Liberal Regalism and Iberian World. Portugal and Brazil. Heritage of Pombal. Complications of move to Brazil, Liberals return, and Civil War of Pedro/Maria and assaults with liberal backing. Pedro I and Pedro II of Brazil and tight controls. Hispanic World has heritage of Charles III and IV and Joseph (1809 religious suppression). Juntas/Cadiz and Constitution. Effects in the Americas. Creole Revolutions. Liberals (1820-1823) and effects in Americas. Complications of Isabella/Maria Cristina versus Don Carlos, 1833 onwards. Moderates, Progressives, and Radicals. Liberal assault in Spain. Creole imposition of regalist controls in Latin America.

Papal difficulties due to Spanish Regalist pressure in Latin America. Etsi longissimo (1816). Muzi Mission (1823) and Pius IX. Etsi iam diu (1824). Appointments in partibus (1825). Residential bishops by motu proprio (1827). Sollicitudo ecclesiarum (1831).

Understandable appeal to some of Anglo-Saxon Liberalism. United Kingdom. Regalism affecting Anglicans causing Oxford Movement, dissident Churches, Canada. Tendency to a freeing of non-Anglican in UK and Canada. United States, 1789, no restrictions. Immigrant clergy and great enthusiasm. Problems, but need more to understand.

B. Rising From the Ashes (1800-1848)

Devastation of the whole period from 1750. Varied but general. Intellectually, spiritual, structural, political and social. Tremendous loss of confidence over mission in world.

Four-fold theme of revival: Rediscovery of the supernatural; recommittment, revaluation of Rome; rebirth of determination to transform the world. Problems with all of them.

Rediscovery of the supernatural. Reasons: Never-dying tradition reevocked. Romanticism, contextualism, and appreciation of mysterious. Whole and individual relationship. Corporate destruction awareness. Ideas and History. Reaction to the Revolution. Sin as overwhelming reality dictated by experience.

Main consequences (5). Sense of insufficiency of naturalist straitjacket in all forms; overcoming alienation. Exotic Middle Ages as key to overcoming alienation. Church, dogma, and morality as a living, active, supra-rational body with own organic laws and not pure mechanism. Person of Christ in it. Participation in this for perfection of life and divinization. Community of Christ bearers. Timeless, universal mission with historical peculiarities, political and social. Need for freedom of association for her.

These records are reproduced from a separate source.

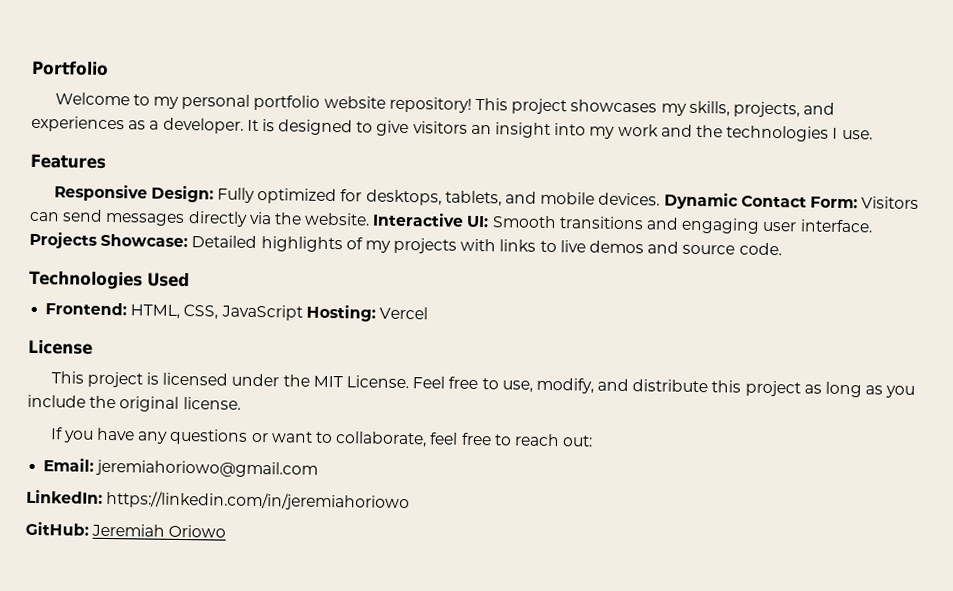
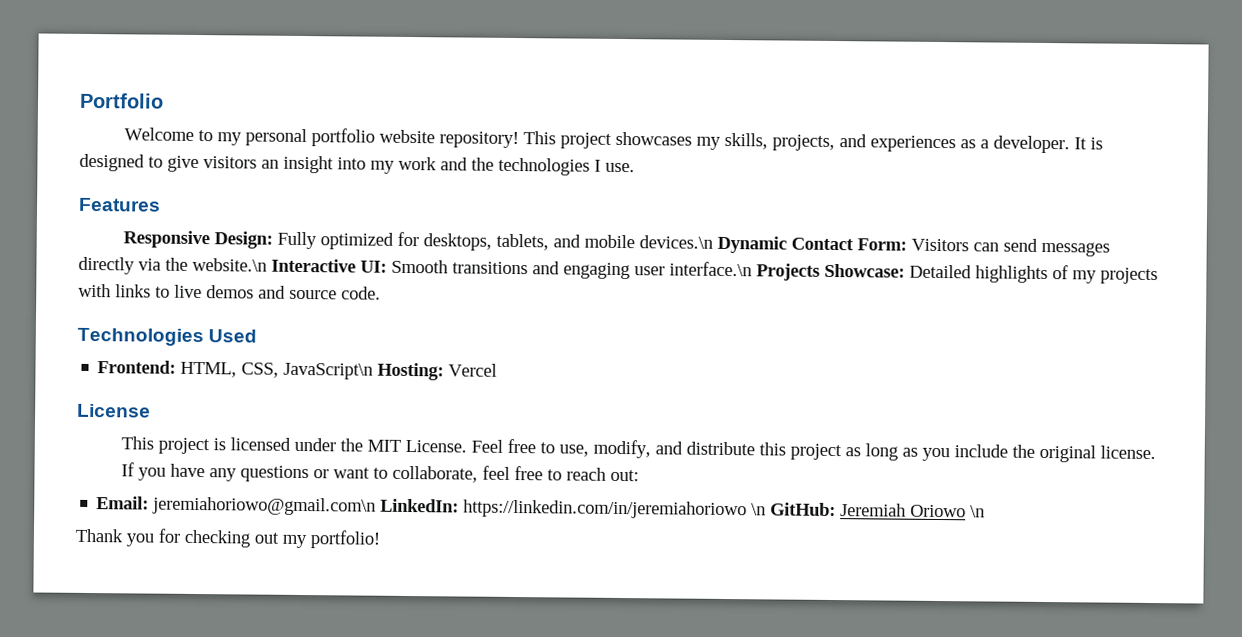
- Responsive Design: Fully optimized for desktops, tablets, and mobile devices. Dynamic Contact Form: Visitors can send messages directly via the website. Interactive UI: Smooth transitions and engaging user interface. Projects Showcase: Detailed highlights of my projects with links to live demos and source code.
+ Responsive Design: Fully optimized for desktops, tablets, and mobile devices.\n Dynamic Contact Form: Visitors can send messages directly via the website.\n Interactive UI: Smooth transitions and engaging user interface.\n Projects Showcase: Detailed highlights of my projects with links to live demos and source code.
- Frontend: HTML, CSS, JavaScript Hosting: Vercel
+ Frontend: HTML, CSS, JavaScript\n Hosting: Vercel
- Email: jeremiahoriowo@gmail.com
- LinkedIn: https://linkedin.com/in/jeremiahoriowo
- GitHub: Jeremiah Oriowo
+ Email: jeremiahoriowo@gmail.com\n LinkedIn: https://linkedin.com/in/jeremiahoriowo \n GitHub: Jeremiah Oriowo \n
+ Thank you for checking out my portfolio!

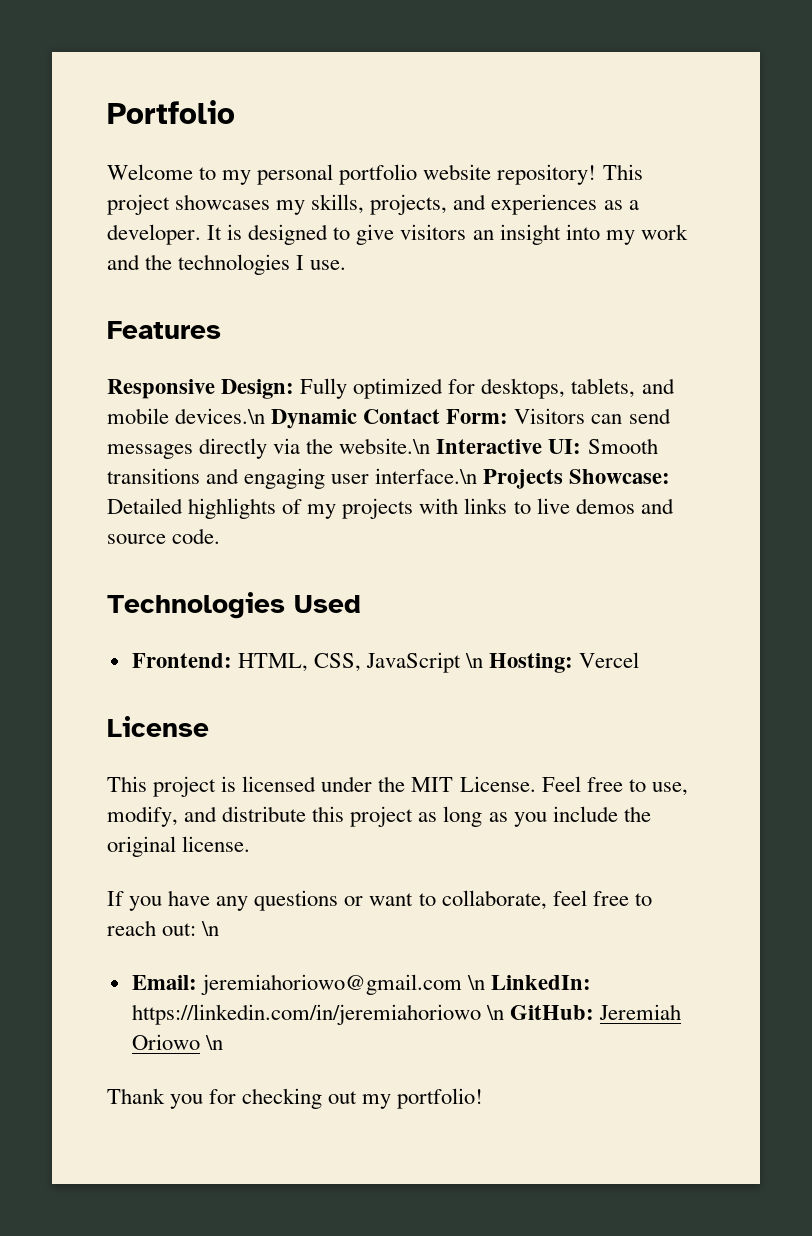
- Frontend: HTML, CSS, JavaScript\n Hosting: Vercel
+ Frontend: HTML, CSS, JavaScript \n Hosting: Vercel
- If you have any questions or want to collaborate, feel free to reach out:
+ If you have any questions or want to collaborate, feel free to reach out: \n
- Email: jeremiahoriowo@gmail.com\n LinkedIn: https://linkedin.com/in/jeremiahoriowo \n GitHub: Jeremiah Oriowo \n
+ Email: jeremiahoriowo@gmail.com \n LinkedIn: https://linkedin.com/in/jeremiahoriowo \n GitHub: Jeremiah Oriowo \n

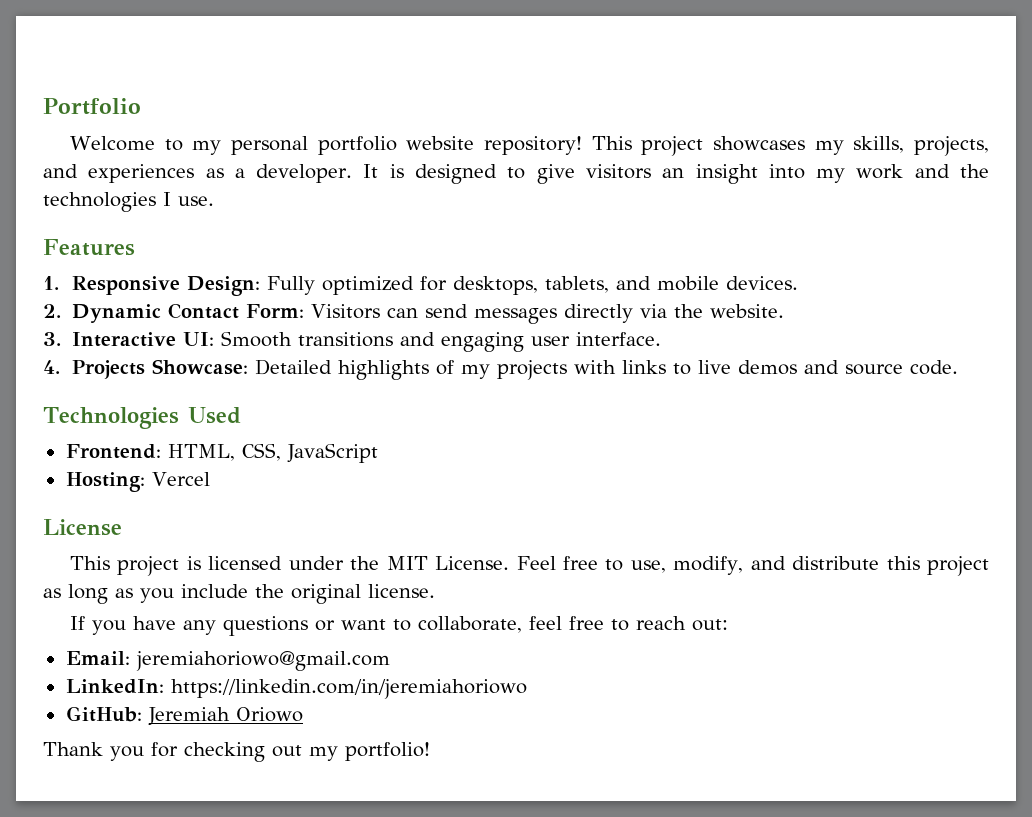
- Responsive Design: Fully optimized for desktops, tablets, and mobile devices.\n Dynamic Contact Form: Visitors can send messages directly via the website.\n Interactive UI: Smooth transitions and engaging user interface.\n Projects Showcase: Detailed highlights of my projects with links to live demos and source code.
+ 1. Responsive Design: Fully optimized for desktops, tablets, and mobile devices.
+ 2. Dynamic Contact Form: Visitors can send messages directly via the website.
+ 3. Interactive UI: Smooth transitions and engaging user interface.
+ 4. Projects Showcase: Detailed highlights of my projects with links to live demos and source code.
- Frontend: HTML, CSS, JavaScript \n Hosting: Vercel
+ Frontend: HTML, CSS, JavaScript
+ Hosting: Vercel
- If you have any questions or want to collaborate, feel free to reach out: \n
+ If you have any questions or want to collaborate, feel free to reach out:
- Email: jeremiahoriowo@gmail.com \n LinkedIn: https://linkedin.com/in/jeremiahoriowo \n GitHub: Jeremiah Oriowo \n
+ Email: jeremiahoriowo@gmail.com
+ LinkedIn: https://linkedin.com/in/jeremiahoriowo
+ GitHub: Jeremiah Oriowo

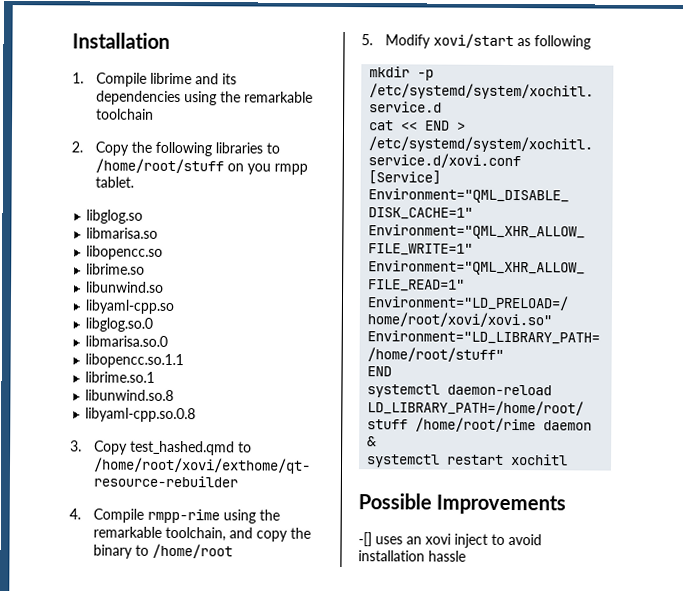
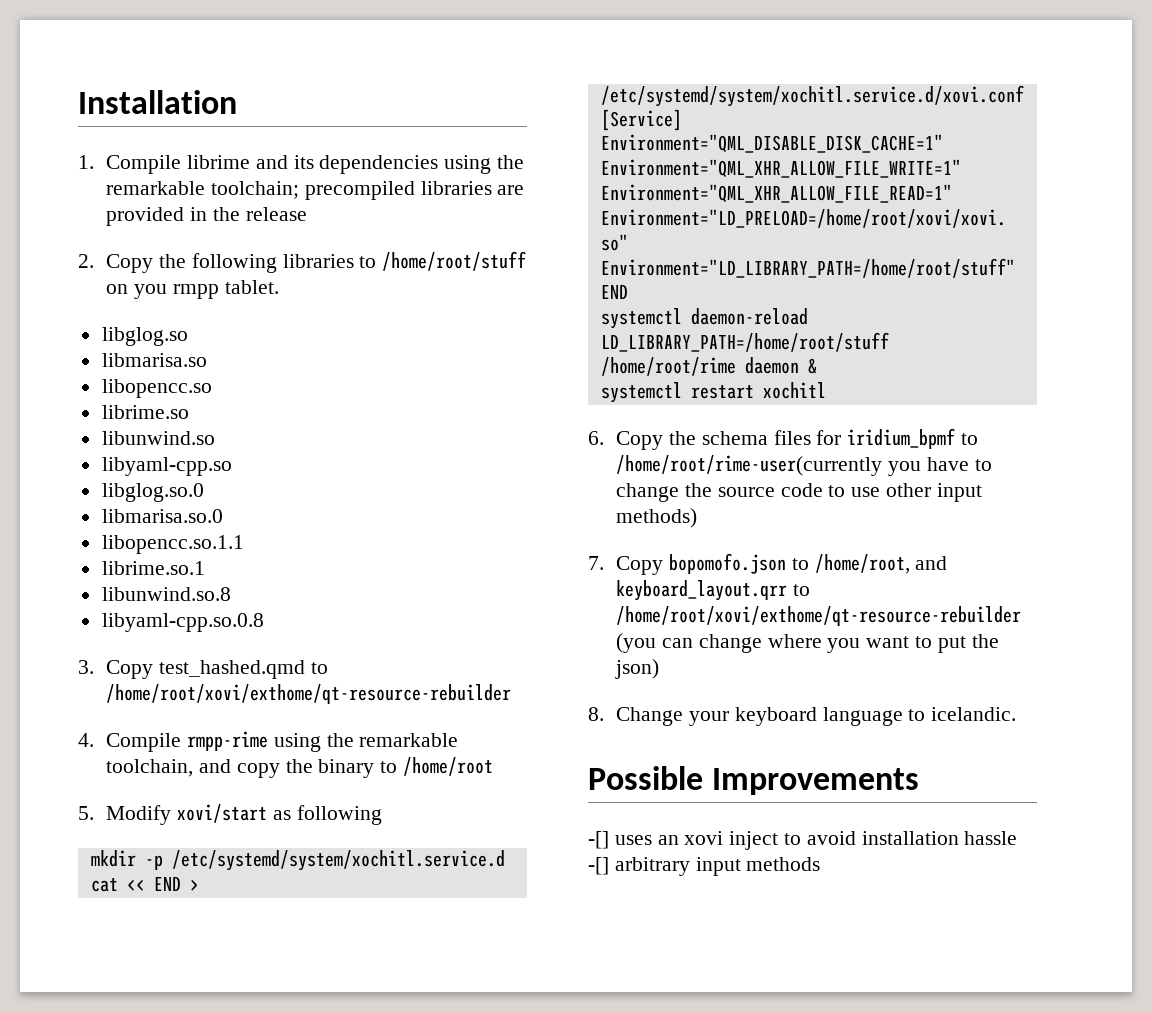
- 1. Compile librime and its dependencies using the remarkable toolchain
+ 1. Compile librime and its dependencies using the remarkable toolchain; precompiled libraries are provided in the release
+ 6. Copy the schema files for iridium_bpmf to /home/root/rime-user(currently you have to change the source code to use other input methods)
+ 7. Copy bopomofo.json to /home/root, and keyboard_layout.qrr to /home/root/xovi/exthome/qt-resource-rebuilder (you can change where you want to put the json)
+ 8. Change your keyboard language to icelandic.
- -[] uses an xovi inject to avoid installation hassle
+ -[] uses an xovi inject to avoid installation hassle -[] arbitrary input methods

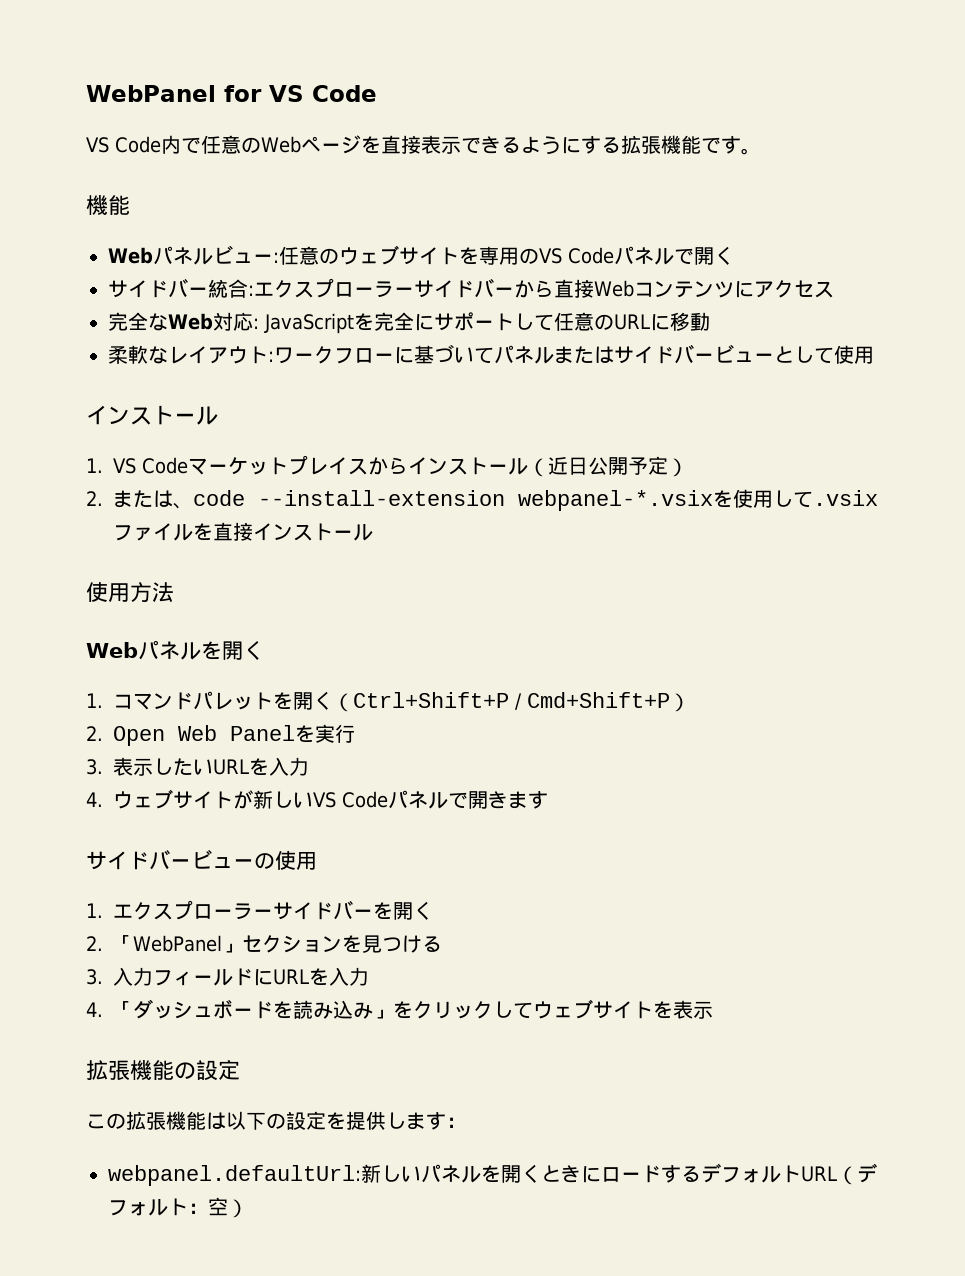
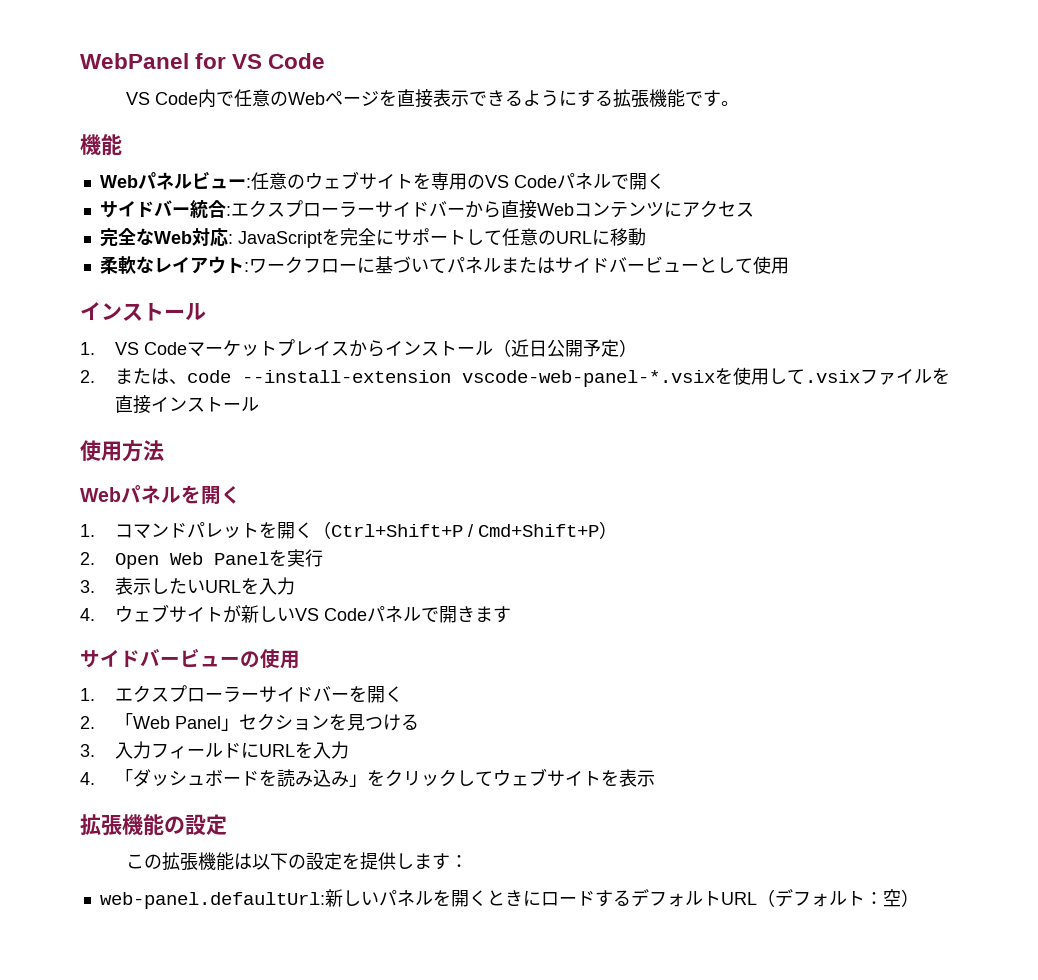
- 2.または、code --install-extension webpanel-*.vsixを使用して.vsixファイルを直接インストール
+ 2.または、code --install-extension vscode-web-panel-*.vsixを使用して.vsixファイルを直接インストール
- 2.「WebPanel」セクションを見つける
+ 2.「Web Panel」セクションを見つける
- webpanel.defaultUrl:新しいパネルを開くときにロードするデフォルトURL（デフォルト：空）
+ web-panel.defaultUrl:新しいパネルを開くときにロードするデフォルトURL（デフォルト：空）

Centers: mix in all without reference to later problems. Mixed lay-clerical circles in places like Munster and Vienna. University faculties. Seminaries. Revived religious orders and congregations. Press.

Where and who? Germany. Madame de Staehl, De l’Allemagne (1810), opposition to Napoleon and copied classicism. Munster, 1779 onwards. Circle of Princess Amalie Gallitzin (1748-1806) with Bernard Overberg (1729-1810); Count Friedrich Leopold zu Stolberg’s conversion in 1800. Vienna: Clemens Maria Hofbauer (1751-1820) with Friederich Schlegel (1772-1829), Ludwig von Haller (1768-1854), others. Landshut/Munich, 1800 onwards. Johann Michael Sailer (1751-1832) thorugh Crown Prince Ludwig (King, 1825 onwards), Ringseis (BSV at Munich, 1826 onwards), Schenk (Minister of Jusice’s religion and education section), with Josef von Görres (1776-1848). Franz von Baader (1765-1841), Ignaz von Döllinger (1799-1890), Eos (1828-1830), Historisch-Politische Blätter, Schelling. Mainz: Johann Ludwig Colmar (1760-1818) and Franz Leopold Liebermann (1759-1844). Seminary, other bishops, Der Katholik (1822 onwards). Tübingen: Johann Sebastian Drey (1777-1851), Theologische Quartalschrift, Johann Baptist Hirscher (1788-1865), Johann Adam Möhler (1776-1838). Bonn, Koblenz, etc. Luzern in Switzerland.